**Dataset items:**

▬▬▬

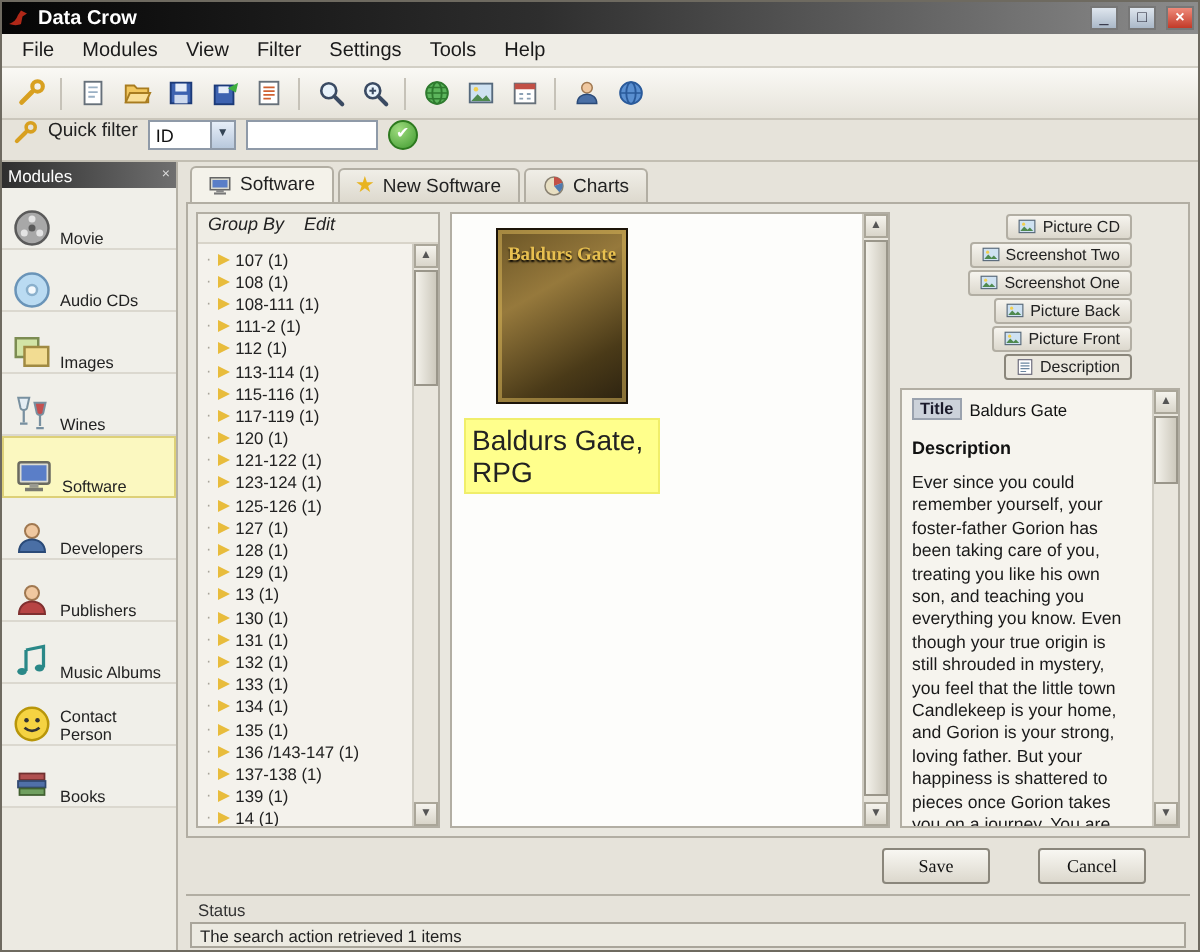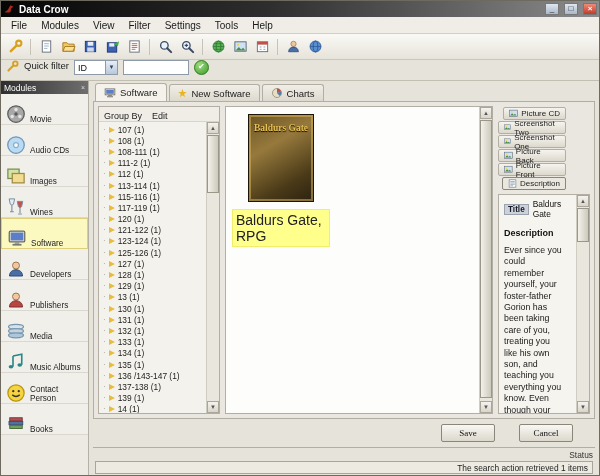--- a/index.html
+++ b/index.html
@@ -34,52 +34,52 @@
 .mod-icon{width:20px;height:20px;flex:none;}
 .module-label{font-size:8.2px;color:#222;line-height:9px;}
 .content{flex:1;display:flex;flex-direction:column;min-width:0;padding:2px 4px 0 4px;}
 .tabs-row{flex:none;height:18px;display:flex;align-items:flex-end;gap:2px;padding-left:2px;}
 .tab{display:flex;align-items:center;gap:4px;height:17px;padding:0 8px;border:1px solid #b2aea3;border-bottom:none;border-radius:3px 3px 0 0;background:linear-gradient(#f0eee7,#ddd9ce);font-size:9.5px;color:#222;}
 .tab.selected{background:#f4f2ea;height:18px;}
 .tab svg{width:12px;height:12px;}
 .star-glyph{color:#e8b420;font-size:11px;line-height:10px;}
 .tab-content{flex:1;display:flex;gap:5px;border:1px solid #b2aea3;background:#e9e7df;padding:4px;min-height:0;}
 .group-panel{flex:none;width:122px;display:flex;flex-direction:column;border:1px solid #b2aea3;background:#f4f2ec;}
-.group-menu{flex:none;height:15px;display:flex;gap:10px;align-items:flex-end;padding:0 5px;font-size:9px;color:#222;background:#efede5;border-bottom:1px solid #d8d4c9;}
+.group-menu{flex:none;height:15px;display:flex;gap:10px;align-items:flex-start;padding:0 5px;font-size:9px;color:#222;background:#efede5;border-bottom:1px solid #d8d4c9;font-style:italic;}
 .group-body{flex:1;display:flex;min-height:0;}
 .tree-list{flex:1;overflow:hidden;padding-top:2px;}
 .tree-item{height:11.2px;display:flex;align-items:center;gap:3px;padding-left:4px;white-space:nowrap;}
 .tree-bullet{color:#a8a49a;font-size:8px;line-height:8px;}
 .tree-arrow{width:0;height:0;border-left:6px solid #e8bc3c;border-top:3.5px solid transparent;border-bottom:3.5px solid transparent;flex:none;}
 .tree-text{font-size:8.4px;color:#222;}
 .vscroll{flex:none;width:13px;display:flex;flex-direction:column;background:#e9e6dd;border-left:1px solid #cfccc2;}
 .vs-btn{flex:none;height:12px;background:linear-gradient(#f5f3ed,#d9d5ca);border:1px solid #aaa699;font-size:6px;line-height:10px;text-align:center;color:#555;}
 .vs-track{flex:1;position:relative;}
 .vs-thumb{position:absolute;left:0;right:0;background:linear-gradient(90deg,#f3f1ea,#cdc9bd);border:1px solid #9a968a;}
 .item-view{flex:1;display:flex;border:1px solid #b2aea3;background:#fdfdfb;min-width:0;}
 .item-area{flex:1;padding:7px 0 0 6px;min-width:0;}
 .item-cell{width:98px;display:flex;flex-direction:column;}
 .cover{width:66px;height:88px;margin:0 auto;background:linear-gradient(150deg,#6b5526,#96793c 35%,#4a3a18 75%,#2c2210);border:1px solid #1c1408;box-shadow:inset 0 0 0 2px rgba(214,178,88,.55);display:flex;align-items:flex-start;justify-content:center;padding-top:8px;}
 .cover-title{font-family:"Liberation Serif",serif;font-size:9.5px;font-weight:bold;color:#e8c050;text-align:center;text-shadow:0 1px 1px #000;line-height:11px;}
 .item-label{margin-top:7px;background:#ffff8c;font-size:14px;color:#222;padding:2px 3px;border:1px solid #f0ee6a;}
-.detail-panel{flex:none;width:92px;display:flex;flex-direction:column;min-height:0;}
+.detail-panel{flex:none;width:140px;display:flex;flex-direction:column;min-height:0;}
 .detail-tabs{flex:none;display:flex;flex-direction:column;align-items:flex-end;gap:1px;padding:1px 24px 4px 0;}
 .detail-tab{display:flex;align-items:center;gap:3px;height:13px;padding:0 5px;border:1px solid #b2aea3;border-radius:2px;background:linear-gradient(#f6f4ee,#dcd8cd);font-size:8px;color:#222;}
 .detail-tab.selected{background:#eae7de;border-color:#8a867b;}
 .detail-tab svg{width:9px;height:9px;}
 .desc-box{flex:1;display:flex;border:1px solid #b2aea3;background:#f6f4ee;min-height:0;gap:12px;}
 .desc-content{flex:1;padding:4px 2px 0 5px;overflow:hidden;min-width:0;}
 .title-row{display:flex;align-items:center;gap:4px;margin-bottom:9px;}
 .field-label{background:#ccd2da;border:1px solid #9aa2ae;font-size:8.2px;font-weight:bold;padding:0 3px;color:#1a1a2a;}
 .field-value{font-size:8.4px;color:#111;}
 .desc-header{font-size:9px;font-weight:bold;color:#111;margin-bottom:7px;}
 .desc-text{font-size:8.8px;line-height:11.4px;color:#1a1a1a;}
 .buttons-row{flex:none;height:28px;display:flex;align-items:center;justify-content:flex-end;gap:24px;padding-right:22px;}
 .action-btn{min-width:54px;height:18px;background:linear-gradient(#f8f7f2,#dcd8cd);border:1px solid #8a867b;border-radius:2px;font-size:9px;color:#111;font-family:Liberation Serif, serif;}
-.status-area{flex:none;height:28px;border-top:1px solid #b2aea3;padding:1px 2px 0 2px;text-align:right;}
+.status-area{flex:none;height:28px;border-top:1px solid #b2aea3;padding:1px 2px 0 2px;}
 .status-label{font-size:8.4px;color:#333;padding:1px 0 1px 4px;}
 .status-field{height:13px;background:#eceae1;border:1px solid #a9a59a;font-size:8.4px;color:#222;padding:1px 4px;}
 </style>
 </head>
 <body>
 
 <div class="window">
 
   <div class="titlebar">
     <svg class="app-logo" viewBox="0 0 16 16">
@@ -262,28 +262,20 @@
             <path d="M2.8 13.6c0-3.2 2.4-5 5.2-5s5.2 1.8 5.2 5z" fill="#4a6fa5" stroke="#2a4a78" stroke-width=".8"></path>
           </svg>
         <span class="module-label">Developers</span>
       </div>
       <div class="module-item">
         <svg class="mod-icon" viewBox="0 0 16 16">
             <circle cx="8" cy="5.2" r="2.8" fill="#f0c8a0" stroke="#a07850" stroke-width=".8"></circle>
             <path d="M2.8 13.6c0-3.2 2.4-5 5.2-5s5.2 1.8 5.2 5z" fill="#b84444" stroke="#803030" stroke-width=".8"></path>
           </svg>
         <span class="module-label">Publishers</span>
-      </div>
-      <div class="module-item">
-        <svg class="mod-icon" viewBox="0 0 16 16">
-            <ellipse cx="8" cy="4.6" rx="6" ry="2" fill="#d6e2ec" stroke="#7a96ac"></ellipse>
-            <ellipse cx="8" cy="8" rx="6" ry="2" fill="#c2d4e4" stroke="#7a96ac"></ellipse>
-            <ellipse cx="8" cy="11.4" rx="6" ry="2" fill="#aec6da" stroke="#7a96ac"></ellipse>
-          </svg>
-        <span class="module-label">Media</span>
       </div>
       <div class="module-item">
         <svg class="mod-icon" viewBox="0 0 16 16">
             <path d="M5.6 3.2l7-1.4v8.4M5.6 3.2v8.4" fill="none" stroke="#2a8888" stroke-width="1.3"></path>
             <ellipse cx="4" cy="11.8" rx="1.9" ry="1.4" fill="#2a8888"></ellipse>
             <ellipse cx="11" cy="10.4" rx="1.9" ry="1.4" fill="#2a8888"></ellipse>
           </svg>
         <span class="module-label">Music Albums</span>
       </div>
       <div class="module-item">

▬▬▬

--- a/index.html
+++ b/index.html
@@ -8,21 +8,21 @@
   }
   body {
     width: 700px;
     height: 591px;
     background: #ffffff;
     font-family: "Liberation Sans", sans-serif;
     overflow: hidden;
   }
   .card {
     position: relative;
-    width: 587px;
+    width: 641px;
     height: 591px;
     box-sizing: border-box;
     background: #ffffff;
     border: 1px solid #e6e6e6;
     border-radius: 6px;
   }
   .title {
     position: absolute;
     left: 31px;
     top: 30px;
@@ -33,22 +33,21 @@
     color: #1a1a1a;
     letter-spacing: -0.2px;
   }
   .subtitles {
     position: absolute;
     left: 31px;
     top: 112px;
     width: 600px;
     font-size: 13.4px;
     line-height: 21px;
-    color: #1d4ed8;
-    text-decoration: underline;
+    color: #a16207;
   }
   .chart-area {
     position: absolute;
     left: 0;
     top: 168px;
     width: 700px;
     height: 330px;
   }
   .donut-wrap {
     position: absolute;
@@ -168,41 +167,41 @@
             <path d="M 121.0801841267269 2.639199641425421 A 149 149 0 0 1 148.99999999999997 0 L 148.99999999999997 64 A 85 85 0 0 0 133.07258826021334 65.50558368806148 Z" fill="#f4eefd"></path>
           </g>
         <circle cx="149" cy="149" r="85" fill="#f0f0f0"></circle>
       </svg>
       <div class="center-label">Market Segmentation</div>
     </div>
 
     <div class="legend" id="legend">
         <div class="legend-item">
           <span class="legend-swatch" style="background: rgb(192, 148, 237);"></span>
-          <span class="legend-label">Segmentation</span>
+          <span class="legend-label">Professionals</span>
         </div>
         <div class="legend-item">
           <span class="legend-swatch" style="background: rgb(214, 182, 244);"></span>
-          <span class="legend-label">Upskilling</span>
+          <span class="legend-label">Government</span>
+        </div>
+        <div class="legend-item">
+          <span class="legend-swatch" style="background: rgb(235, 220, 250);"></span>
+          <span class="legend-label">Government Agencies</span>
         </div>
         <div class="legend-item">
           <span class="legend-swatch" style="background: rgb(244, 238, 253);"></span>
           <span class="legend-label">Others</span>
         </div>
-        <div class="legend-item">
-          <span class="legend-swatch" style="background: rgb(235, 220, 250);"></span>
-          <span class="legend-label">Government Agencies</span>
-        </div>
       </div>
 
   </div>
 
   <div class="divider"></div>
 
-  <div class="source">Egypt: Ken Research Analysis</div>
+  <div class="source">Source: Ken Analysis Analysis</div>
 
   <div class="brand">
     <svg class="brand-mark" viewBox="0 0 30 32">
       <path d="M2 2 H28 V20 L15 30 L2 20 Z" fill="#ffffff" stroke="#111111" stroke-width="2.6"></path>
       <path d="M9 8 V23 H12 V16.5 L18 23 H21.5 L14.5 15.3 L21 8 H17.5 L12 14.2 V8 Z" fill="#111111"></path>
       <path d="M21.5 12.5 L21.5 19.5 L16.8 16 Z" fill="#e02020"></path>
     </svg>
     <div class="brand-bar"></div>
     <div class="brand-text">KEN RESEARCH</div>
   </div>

▬▬▬

**About this task:** Answer with a single number: the count of lines in the entries that hold the word "field".

**Exercise solution:** 3